A host string looks like this:
[<USERNAME>:<PASSWORD>@]<HOST_ADDR>:<PORT>
Here, <HOST_ADDR> is the hostname or IP address of the CrateDB node and
<PORT> is a valid psql.port number.
When authentication is needed, the credentials can be optionally supplied using
<USERNAME>:<PASSWORD>@. For connecting to an SSL-secured HTTP endpoint, you
can add the query parameter ?sslmode=require to the database URI.
Example database URIs:
crate://localhost:4200crate://crate-1.vm.example.com:4200crate://username:password@crate-2.vm.example.com:4200/?sslmode=requirecrate://198.51.100.1:4200
Tip
If <HOST> is blank (i.e. the database URI is just crate://), then
localhost:4200 will be assumed.
Getting a connection¶
Create an engine¶
You can connect to CrateDB using the create_engine method. This method
takes a database URL.
Import the sa module, like so:
>>> import sqlalchemy as sa
To connect to localhost:4200, you can do this:
>>> engine = sa.create_engine('crate://')
To connect to crate-1.vm.example.com:4200, you would do this:
>>> engine = sa.create_engine('crate://crate-1.vm.example.com:4200')
If your CrateDB cluster has multiple nodes, however, we recommend that you
configure all of them. You can do that by specifying the crate:// database
URL and passing in a list of host strings passed using
the connect_args argument, like so:
>>> engine = sa.create_engine('crate://', connect_args={
... 'servers': ['198.51.100.1:4200', '198.51.100.2:4200']
... })
When you do this, the Database API layer will use its round-robin implementation.
The client validates SSL server certificates
by default. For further adjusting this behaviour, SSL verification options can
be passed in by using the connect_args dictionary.
For example, use ca_cert for providing a path to the CA certificate used
for signing the server certificate:
>>> engine = sa.create_engine(
... 'crate://',
... connect_args={
... 'servers': ['198.51.100.1:4200', '198.51.100.2:4200'],
... 'ca_cert': '<PATH_TO_CA_CERT>',
... }
... )
In order to disable SSL verification, use verify_ssl_cert = False, like:
>>> engine = sa.create_engine(
... 'crate://',
... connect_args={
... 'servers': ['198.51.100.1:4200', '198.51.100.2:4200'],
... 'verify_ssl_cert': False,
... }
... )
Get a session¶
Once you have an CrateDB engine set up, you can create and use an SQLAlchemy
Session object to execute queries:
>>> from sqlalchemy.orm import sessionmaker
>>> Session = sessionmaker(bind=engine)
>>> session = Session()
See also
SQLAlchemy has more documentation about this topic on Session Basics.

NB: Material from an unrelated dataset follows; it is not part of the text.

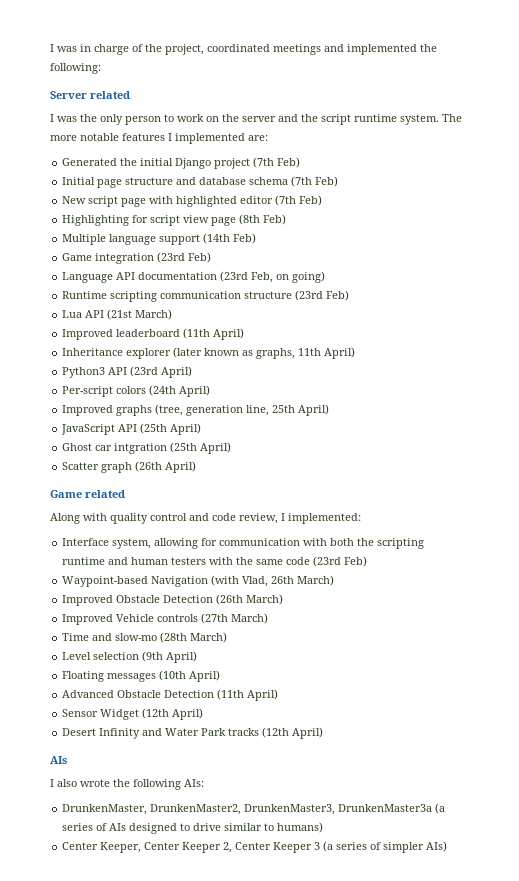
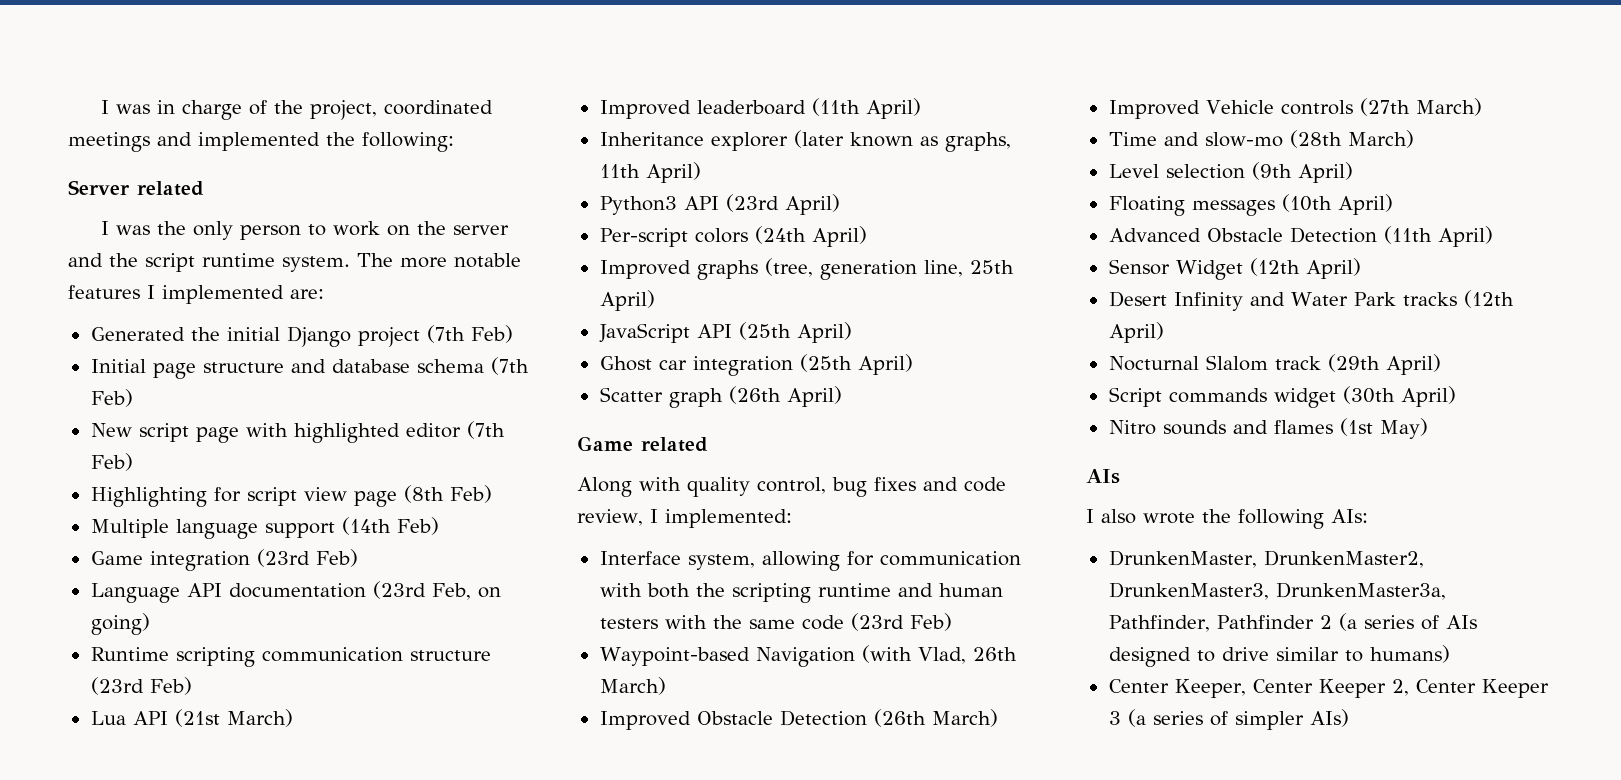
[114,443,168,454] intgration -> [692,356,793,376] integration
[150,513,187,521] control -> [757,477,916,497] control, bug fixes
(324, 733) none -> [1108,354,1441,375] [1108,386,1456,408] [1108,418,1428,439] // Nocturnal Slalom track (29th April) // Script commands widget (30th April) // Nitro sounds and flames (1st May)
[338,804,433,812] DrunkenMaster3a -> [1275,582,1446,600] [1108,615,1332,632] DrunkenMaster3a, Pathfinder, Pathfinder 2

Connecting to CrateDB Cloud¶
Connecting to CrateDB Cloud works like this. Please note the ?sslmode=require
query parameter at the end of the database URI.
>>> import sqlalchemy as sa
>>> dburi = "crate://admin:<PASSWORD>@example.aks1.westeurope.azure.cratedb.net:4200?sslmode=require"
>>> engine = sa.create_engine(dburi, echo=True)
Tables¶
Table definition¶
Here is an example SQLAlchemy table definition using the declarative system:
>>> from sqlalchemy.ext import declarative
>>> from uuid import uuid4
>>> from sqlalchemy_cratedb import ObjectType, ObjectArray
>>> def gen_key():
... return str(uuid4())
>>> Base = declarative.declarative_base(bind=engine)
>>> class Character(Base):
...
... __tablename__ = 'characters'
... __table_args__ = {
... 'crate_number_of_shards': 3
... }
...
... id = sa.Column(sa.String, primary_key=True, default=gen_key)
... name = sa.Column(sa.String, crate_index=False)
... name_normalized = sa.Column(sa.String, sa.Computed("lower(name)"))
... quote = sa.Column(sa.String, nullable=False)
... details = sa.Column(ObjectType)
... more_details = sa.Column(ObjectArray)
... name_ft = sa.Column(sa.String)
... quote_ft = sa.Column(sa.String)
... even_more_details = sa.Column(sa.String, crate_columnstore=False)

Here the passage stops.